Since we’re smack dab in the middle of the cold weather season, I have no doubt that your weekly menu items are much the same as mine—soups, stews, and pot roasts. Warm, comforting foods always seem to fit the bill when the temp gets low. But as much soup as we go through this time of year, I’m just not a canned soup kind of gal. That means we go through lots of the all-important main ingredient in a good soup—broth.
Once I overcame my self-imposed barrier on making homemade bone broth and discovered just how easy it was, I pretty much stopped buying the stuff from the store.
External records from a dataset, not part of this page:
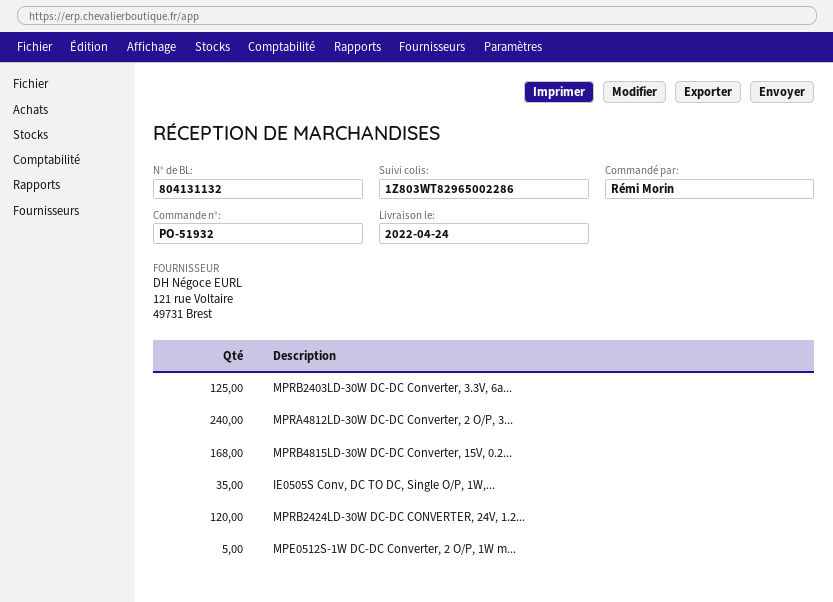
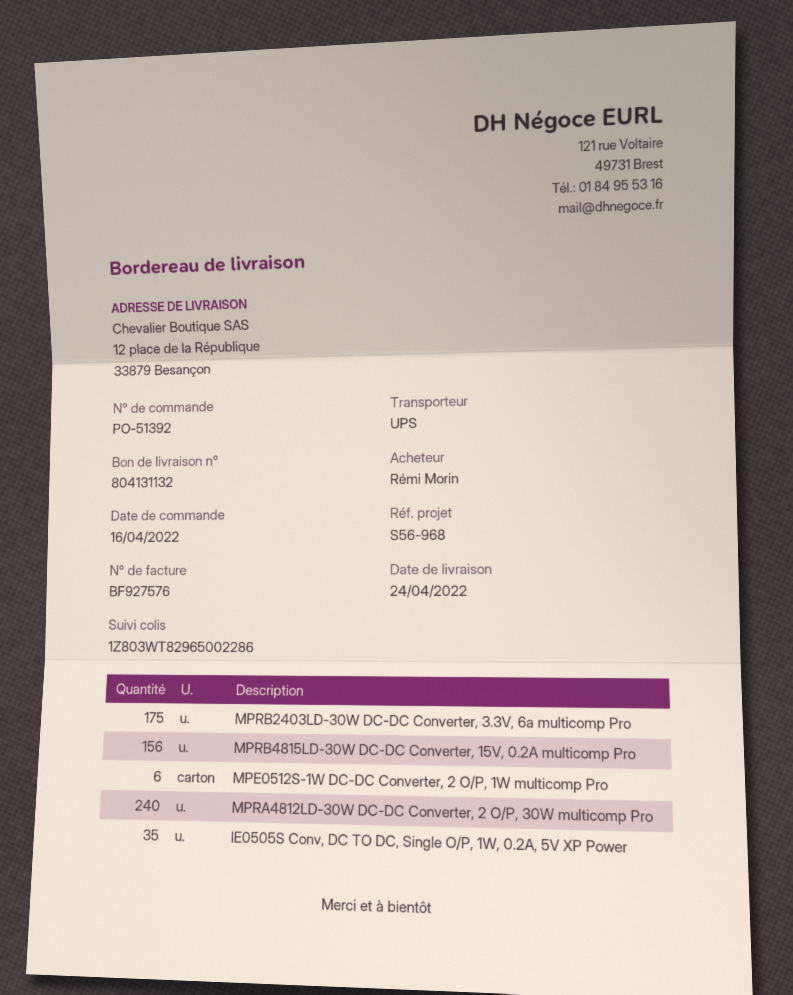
order number: PO-51932 -> PO-51392
MPRB2403LD-30W DC-DC Converter, 3.3V, 6a...: 125 -> 175
MPRB4815LD-30W DC-DC Converter, 15V, 0.2...: 168 -> 156
MPRB2424LD-30W DC-DC CONVERTER, 24V, 1.2...: 120 -> none
MPE0512S-1W DC-DC Converter, 2 O/P, 1W m...: 5 -> 6

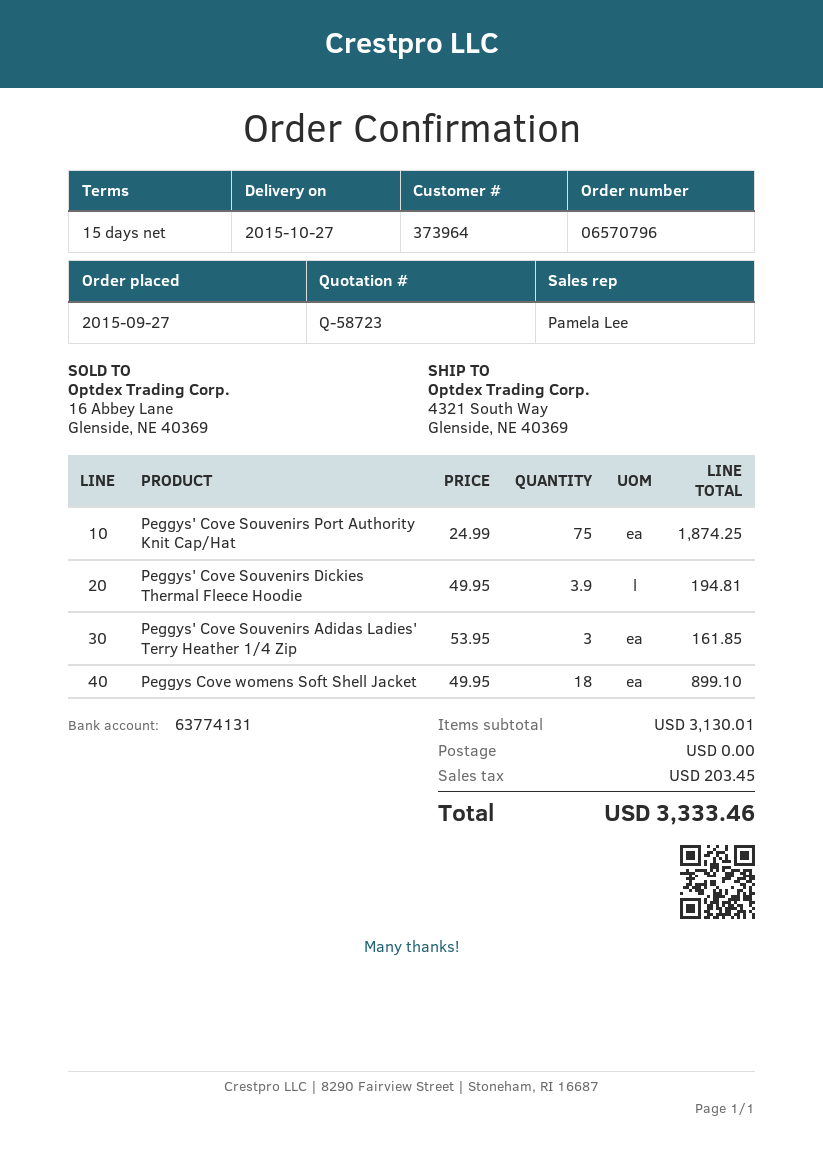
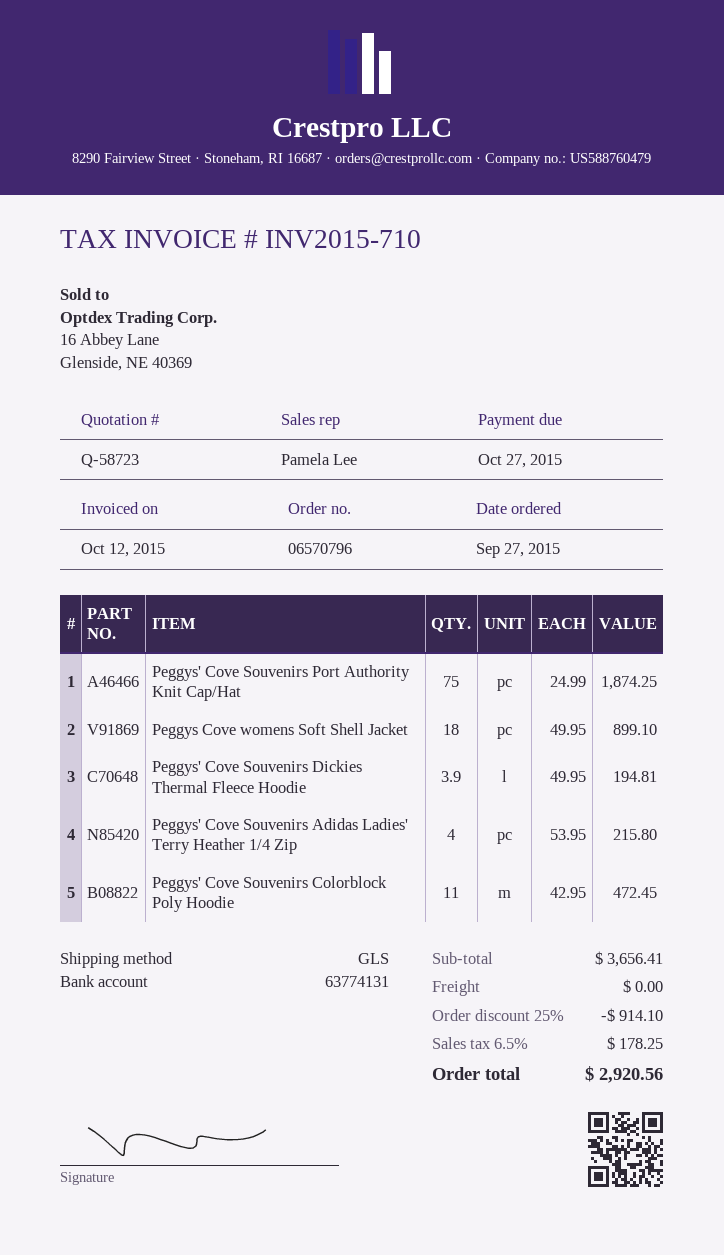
Peggys' Cove Souvenirs Adidas Ladies' Terry Heather 1/4 Zip: 3 x 53.95 = 161.85 -> 4 x 53.95 = 215.80
Peggys' Cove Souvenirs Colorblock Poly Hoodie: none -> 11 x 42.95 = 472.45
subtotal: 3130.01 -> 3656.41
discount: none -> 25% = 914.10
tax: 203.45 -> 178.25
total: 3333.46 -> 2920.56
But even though homemade bone broth is delicious and packed with all sorts of nutrition that makes going homemade more than worth the effort, it does take time. I’m always bummed out when I realize I’m running low, typically on the same day I’m planning to make a big pot of chicken soup for dinner. There’s just no way I can make a new batch of chicken bone broth ready in time.
Enter The Heal Your Gut Cookbook: Nutrient-Dense Recipes for Intestinal Health Using the GAPS Diet by Hilary Boynton and Mary G. Brackett. When I started looking through super informative cookbook, I came across the culinary gem known as meat stock—and it’s been a lifesaver on more than one occasion. Why the excitement? Well, I dare say that meat stock, first cousin to bone broth, is a highly nutritious elixir that can be used in much the same way, but in much less time. Hooray!
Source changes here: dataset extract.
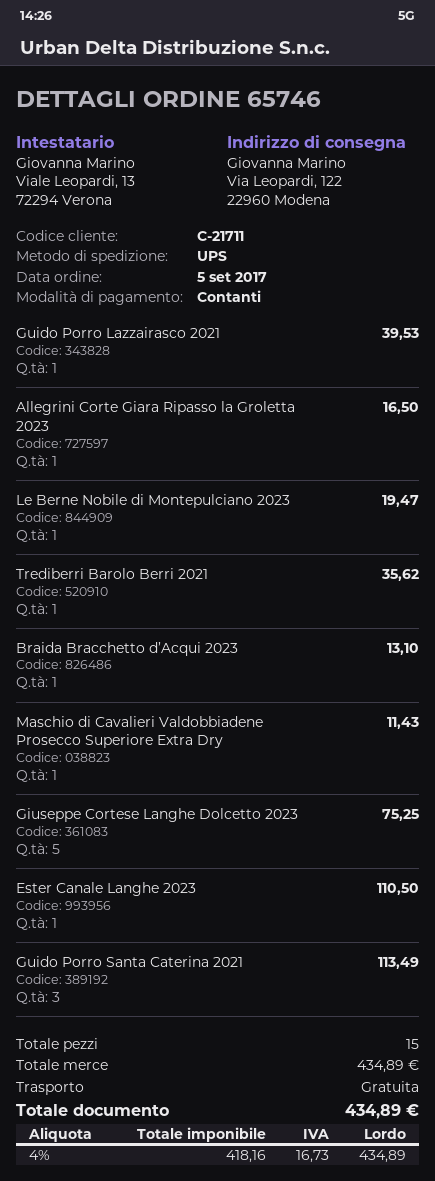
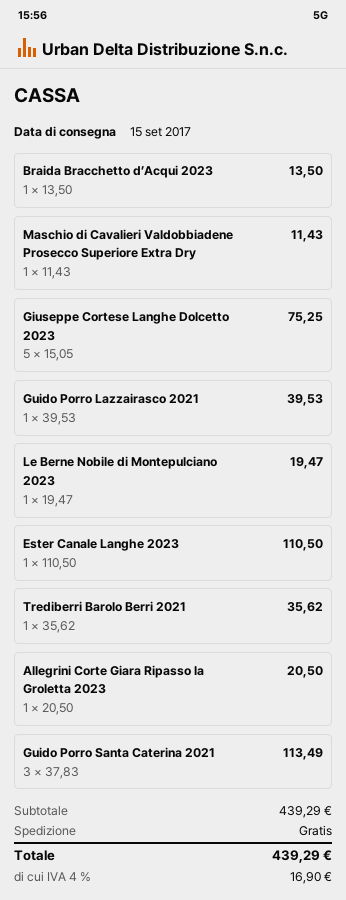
Allegrini Corte Giara Ripasso la Groletta 2023: 1 for 16.50 -> 1 for 20.50
Braida Bracchetto d’Acqui 2023: 1 for 13.10 -> 1 for 13.50
subtotal: 434.89 -> 439.29
tax: 4% = 16.73 -> 4% = 16.90
total: 434.89 -> 439.29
As Boynton and Brackett point out, all you need to make your own meat stock are some pieces of meat with the joint in them. Just put a beef shank or a whole chicken cut into parts in a pot, add a few veggies and spices, fill it with filtered water, and throw it in the oven for a few hours. Voila, you have meat stock! Of course, you also have a wonderful meal all ready to go with the veggies and the meat you used to make it.
With its milder flavor, meat stock is slightly different than bone broth. But they both offer glycine and proline, amino acids essential for maintaining proper brain function. Also, the gelatin found in both stock and broth is known for its incredible healing properties. It not only supports our immune systems but also helps repair our joints and ligaments.
It’s well worth your time to make a batch of bone broth. Still, you don’t need to run to the store if you run out right when you really need it. Just keep some chicken quarters and thighs in the freezer to make an impromptu meat stock. It makes for a great substitute in a relatively short time.
Have you made meat stock before? What are some of your favorite ways to use it?